Aaron Kagawa Thu, 03 Mar 2005 05:21:41 -0800

Hey Guys,

This email contains comments on a wide variety of things. It is at least
ordered by "severity": read on if you dare.
by the way.. if any of these ideas are good, i'm not volunteering for all
of them... :)

- In a previous email, I suggested that we should be running the Daily
Build everyday. Instead, of checking to see if code changed and then
running the build. I think my reasons in the previous email are justified.
Anyway, I just figured out another reason why we should be doing so. The
Jira sensor is attached to the Daily Build. If there is no build there is
no issue data. Issue data is not connected to the software code like
FileMetric or Coverage. We don't know when or when not to run the Jira
sensor. Therefore, why not run it all the time?
--------------------

- Today, Hongbing, Philip and I were discussing the problem of clobbering
snap-shot data in DailyProjectData representations. We concluded that there
are two options: (1) only have one autonomous build-guy sending snap-shot
data or (2) have a special project setting that allows the specification of
the autonomous build-guy. I realize that Philip leans toward option 1.
However, here is some more arguments for option 2. Say we have developer
Bob who has been working on his own Hackystat extension for years. Never
being part of the hacky2004-all project, he has been sending his own
FileMetric data and Coverage data to his own account for his own project.
Furthermore, Bob is a late night worker.

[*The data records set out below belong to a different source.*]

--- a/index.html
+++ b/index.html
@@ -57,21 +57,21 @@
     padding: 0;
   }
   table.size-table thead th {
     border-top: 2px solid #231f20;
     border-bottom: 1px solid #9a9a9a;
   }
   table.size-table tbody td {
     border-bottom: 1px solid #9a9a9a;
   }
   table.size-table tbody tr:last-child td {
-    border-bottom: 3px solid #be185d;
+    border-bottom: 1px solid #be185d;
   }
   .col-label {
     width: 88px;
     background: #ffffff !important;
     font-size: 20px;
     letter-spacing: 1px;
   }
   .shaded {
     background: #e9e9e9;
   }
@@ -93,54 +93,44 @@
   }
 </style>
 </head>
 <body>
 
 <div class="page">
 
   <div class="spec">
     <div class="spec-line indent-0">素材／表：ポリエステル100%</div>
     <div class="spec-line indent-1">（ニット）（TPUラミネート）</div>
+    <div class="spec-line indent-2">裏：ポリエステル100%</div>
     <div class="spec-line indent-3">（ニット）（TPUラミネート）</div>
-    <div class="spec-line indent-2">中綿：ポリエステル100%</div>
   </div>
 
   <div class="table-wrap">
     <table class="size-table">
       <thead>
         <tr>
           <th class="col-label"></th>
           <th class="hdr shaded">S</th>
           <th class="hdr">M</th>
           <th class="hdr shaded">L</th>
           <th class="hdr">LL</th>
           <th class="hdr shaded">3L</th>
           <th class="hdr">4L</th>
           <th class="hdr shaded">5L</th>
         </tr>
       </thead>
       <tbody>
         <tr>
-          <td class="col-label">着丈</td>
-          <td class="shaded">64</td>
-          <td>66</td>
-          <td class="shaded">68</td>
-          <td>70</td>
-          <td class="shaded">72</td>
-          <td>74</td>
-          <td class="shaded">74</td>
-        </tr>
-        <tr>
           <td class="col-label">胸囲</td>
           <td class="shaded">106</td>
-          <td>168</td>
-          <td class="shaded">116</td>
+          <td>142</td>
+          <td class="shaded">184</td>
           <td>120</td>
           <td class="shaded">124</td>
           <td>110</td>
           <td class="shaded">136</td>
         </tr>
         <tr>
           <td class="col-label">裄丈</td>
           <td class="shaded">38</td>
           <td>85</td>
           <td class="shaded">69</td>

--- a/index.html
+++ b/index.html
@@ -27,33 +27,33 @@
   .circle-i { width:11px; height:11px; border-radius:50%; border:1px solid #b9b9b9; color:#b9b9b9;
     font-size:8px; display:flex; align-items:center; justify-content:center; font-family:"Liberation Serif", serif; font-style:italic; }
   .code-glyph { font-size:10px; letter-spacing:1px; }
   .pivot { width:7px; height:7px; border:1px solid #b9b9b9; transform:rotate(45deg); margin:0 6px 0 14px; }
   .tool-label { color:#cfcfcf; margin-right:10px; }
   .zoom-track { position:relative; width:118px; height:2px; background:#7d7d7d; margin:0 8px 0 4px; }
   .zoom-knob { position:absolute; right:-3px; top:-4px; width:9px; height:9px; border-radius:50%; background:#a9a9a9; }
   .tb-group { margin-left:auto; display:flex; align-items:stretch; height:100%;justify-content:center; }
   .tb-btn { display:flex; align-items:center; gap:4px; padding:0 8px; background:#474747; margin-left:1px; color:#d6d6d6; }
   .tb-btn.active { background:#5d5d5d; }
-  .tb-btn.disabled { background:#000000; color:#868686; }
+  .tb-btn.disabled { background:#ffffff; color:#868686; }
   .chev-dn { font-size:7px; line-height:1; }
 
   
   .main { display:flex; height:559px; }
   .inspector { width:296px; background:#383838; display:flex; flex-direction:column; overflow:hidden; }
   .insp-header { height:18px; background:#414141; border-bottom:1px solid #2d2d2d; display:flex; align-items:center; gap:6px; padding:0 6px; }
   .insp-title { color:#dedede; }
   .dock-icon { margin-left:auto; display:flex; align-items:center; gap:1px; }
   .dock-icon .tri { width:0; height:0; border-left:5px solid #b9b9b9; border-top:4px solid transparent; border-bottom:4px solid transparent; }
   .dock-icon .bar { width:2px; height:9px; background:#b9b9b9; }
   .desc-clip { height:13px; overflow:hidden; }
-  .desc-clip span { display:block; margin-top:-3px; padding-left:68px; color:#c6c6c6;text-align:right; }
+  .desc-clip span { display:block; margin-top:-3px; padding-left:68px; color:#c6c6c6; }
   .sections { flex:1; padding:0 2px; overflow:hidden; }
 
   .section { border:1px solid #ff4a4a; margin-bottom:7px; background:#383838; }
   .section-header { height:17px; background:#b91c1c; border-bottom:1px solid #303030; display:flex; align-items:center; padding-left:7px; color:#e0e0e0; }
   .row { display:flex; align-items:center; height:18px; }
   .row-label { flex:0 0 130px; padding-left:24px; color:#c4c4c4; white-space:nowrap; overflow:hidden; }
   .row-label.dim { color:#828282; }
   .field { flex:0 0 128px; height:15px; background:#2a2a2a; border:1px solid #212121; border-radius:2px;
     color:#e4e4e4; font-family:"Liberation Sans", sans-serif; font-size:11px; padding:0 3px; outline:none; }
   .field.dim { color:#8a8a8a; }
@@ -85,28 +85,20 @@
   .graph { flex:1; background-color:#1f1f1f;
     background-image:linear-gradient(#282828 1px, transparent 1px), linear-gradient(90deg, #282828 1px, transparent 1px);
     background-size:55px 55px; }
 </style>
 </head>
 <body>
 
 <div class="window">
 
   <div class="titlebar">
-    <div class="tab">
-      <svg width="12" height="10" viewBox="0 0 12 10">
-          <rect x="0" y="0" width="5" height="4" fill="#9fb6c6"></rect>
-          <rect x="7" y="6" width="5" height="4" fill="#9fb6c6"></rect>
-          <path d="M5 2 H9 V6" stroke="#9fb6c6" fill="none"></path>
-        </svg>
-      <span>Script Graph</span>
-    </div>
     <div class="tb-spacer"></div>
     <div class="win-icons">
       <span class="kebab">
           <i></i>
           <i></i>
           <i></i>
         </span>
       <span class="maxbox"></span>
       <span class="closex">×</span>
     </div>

It just so happens that most of
this data is sent at 11:55pm. One day, because of his fantastic new
extension is granted membership into CSDL and into the hacky2004-all
project. After Bob joins the hacky2004-all, we all scratch our heads and
wonder why the telemetry data for Coverage and FileMetric is completely
wrong. Because, the analyses never show whos data is actually being used
this debugging process takes a few hours if not days. We now enforce a new
rule, If you join hacky2004-all you must delete all your FileMetric and
Coverage Data that have been generated on the developer's local machines.

It seems to me that Data Validity is a top priority. I see too many
possibilities for data corruption with the current implementation. Imagine
a project with hundreds of contributors. How are we to enforce a rule that
they can't have Coverage and FileMetric sensors enabled?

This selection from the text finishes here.